» **WHAT THE TASK ASKS**
Among the records, which lines hold the word "content"? Pick them out.

» **INPUT DATA**
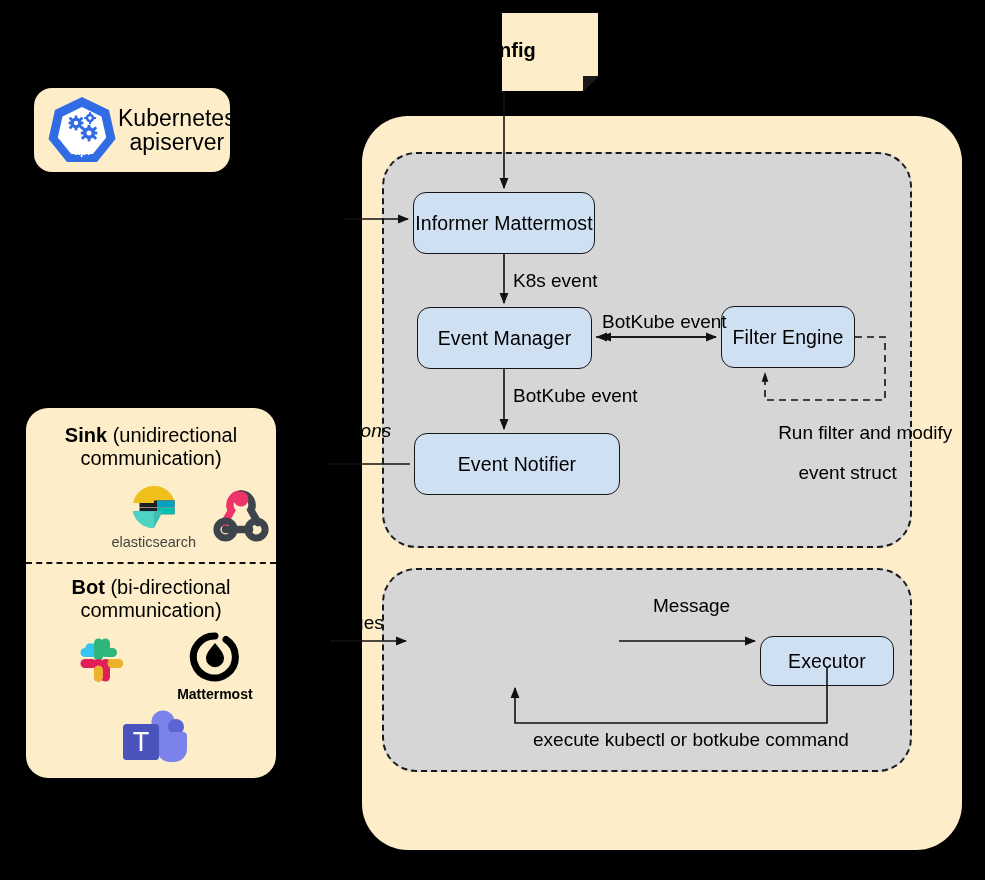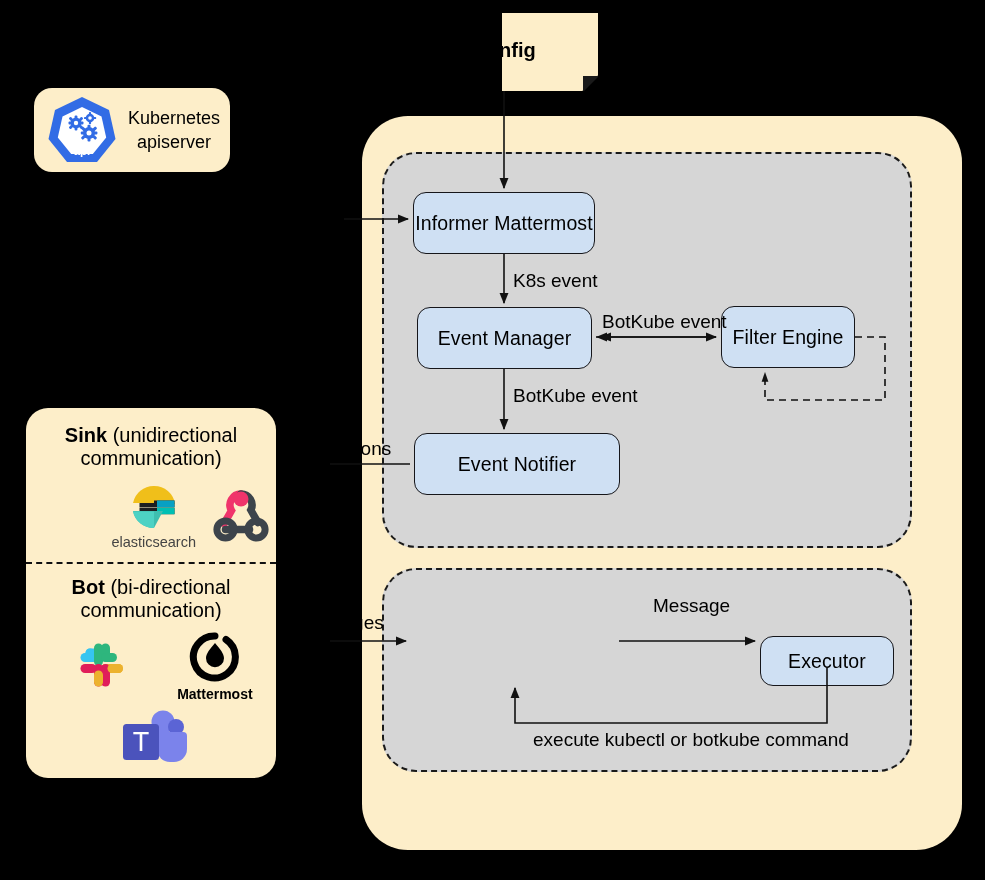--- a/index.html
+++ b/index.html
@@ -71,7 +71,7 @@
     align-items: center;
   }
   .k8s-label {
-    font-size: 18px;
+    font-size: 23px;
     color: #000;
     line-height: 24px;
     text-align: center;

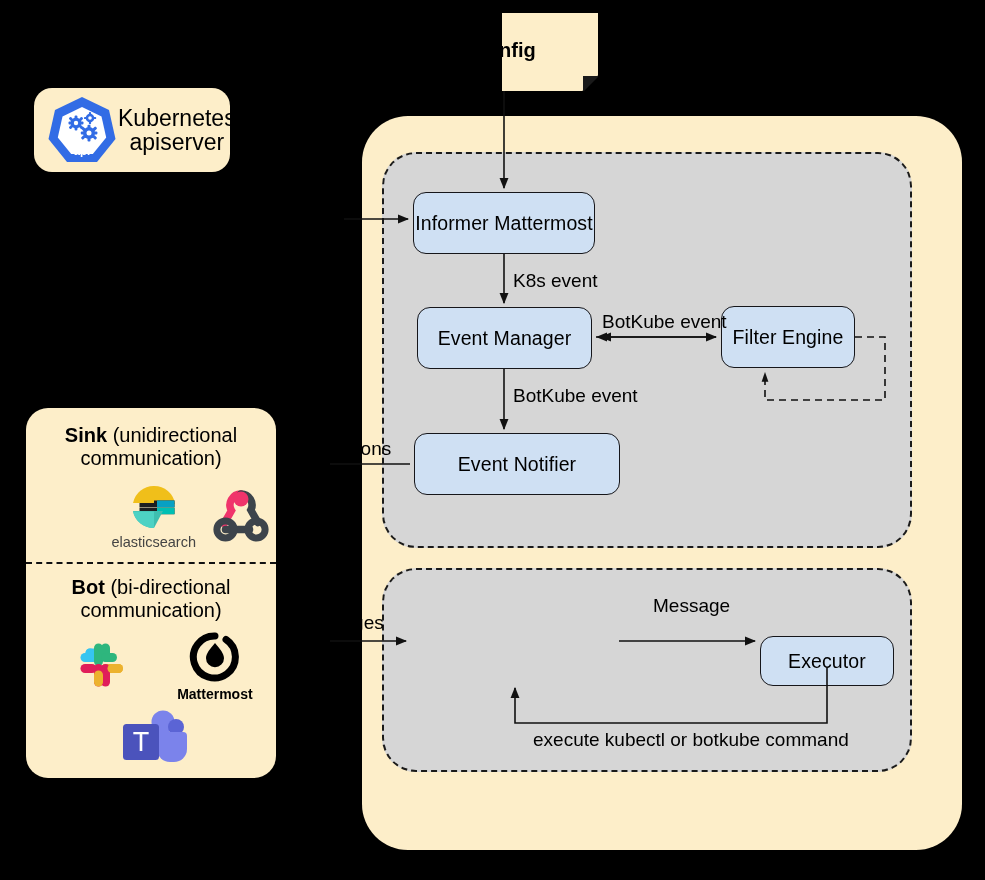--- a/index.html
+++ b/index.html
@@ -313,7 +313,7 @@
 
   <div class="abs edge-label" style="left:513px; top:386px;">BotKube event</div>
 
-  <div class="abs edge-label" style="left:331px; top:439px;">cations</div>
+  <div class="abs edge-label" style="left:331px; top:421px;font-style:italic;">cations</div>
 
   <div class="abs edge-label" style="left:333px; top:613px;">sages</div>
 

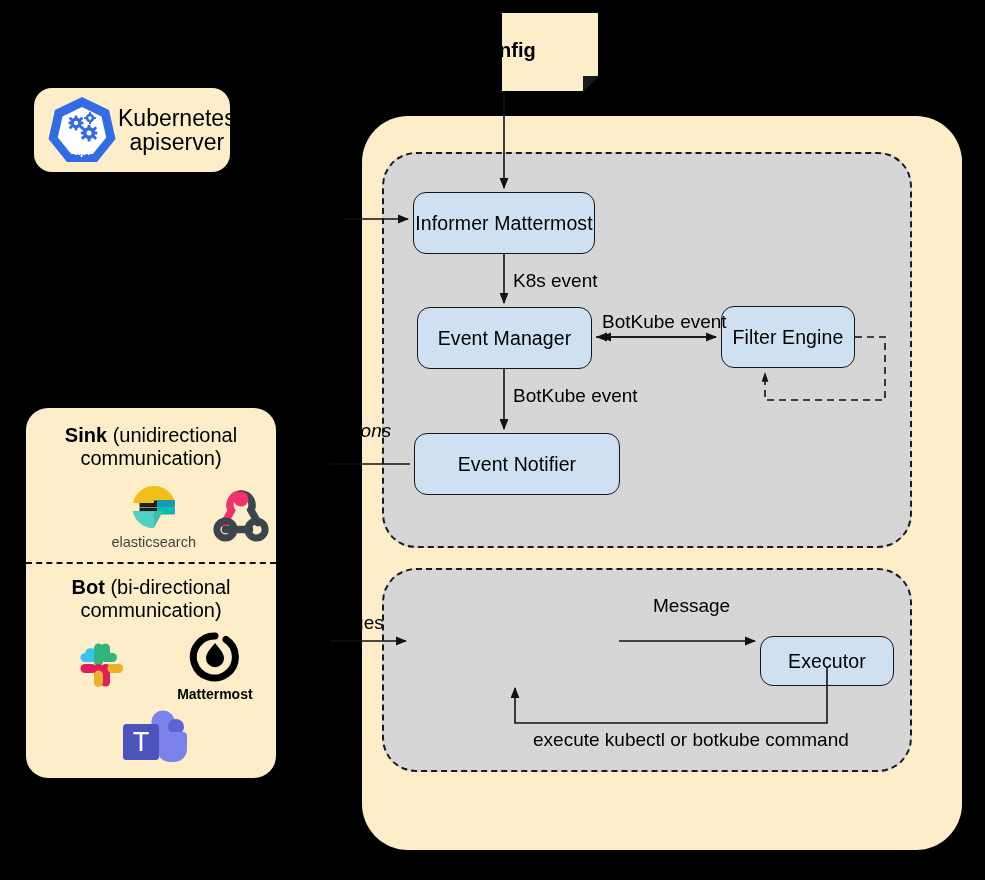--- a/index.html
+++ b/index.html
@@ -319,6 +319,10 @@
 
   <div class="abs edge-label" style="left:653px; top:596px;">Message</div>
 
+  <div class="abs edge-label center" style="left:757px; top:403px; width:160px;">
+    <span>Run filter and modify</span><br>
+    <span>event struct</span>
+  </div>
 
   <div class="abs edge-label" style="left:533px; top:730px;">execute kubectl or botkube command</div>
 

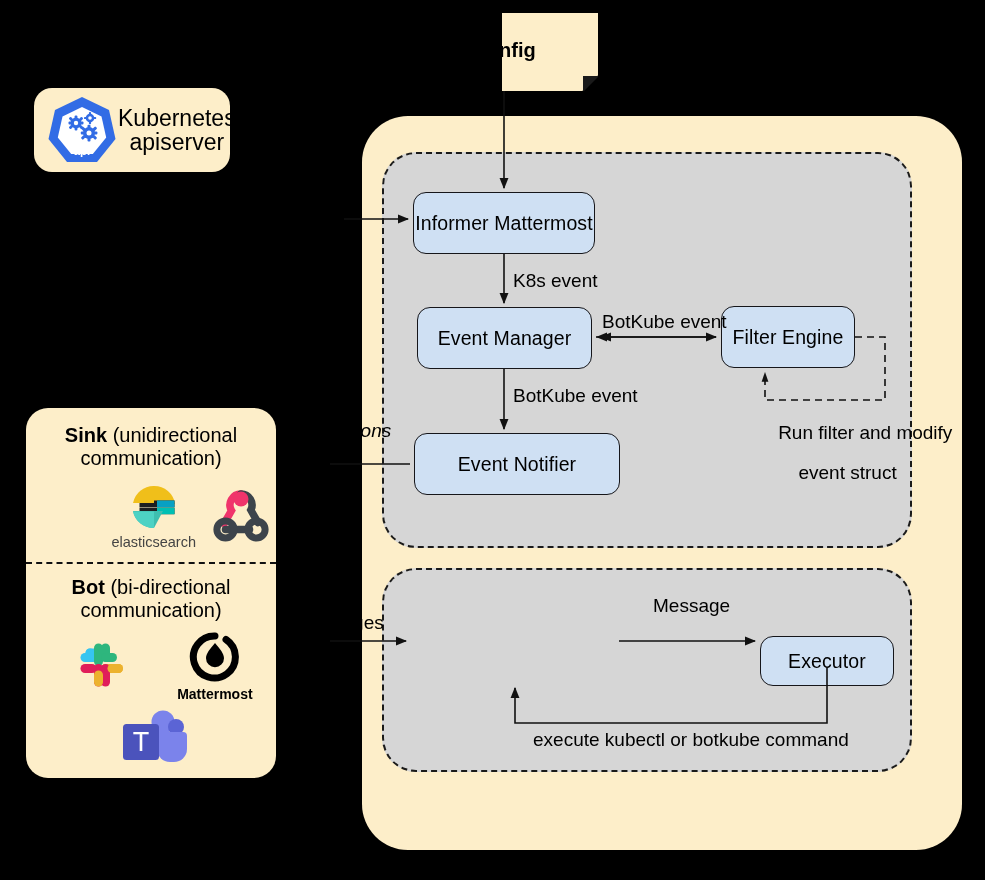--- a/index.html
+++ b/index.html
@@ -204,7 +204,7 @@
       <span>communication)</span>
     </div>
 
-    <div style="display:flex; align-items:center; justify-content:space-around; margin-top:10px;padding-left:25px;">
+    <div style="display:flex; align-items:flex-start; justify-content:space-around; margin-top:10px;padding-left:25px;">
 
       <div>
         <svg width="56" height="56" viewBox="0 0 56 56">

» **ANSWER TO THIS TASK**
-    <div style="display:flex; align-items:center; justify-content:space-around; margin-top:10px;padding-left:25px;">
+    <div style="display:flex; align-items:flex-start; justify-content:space-around; margin-top:10px;padding-left:25px;">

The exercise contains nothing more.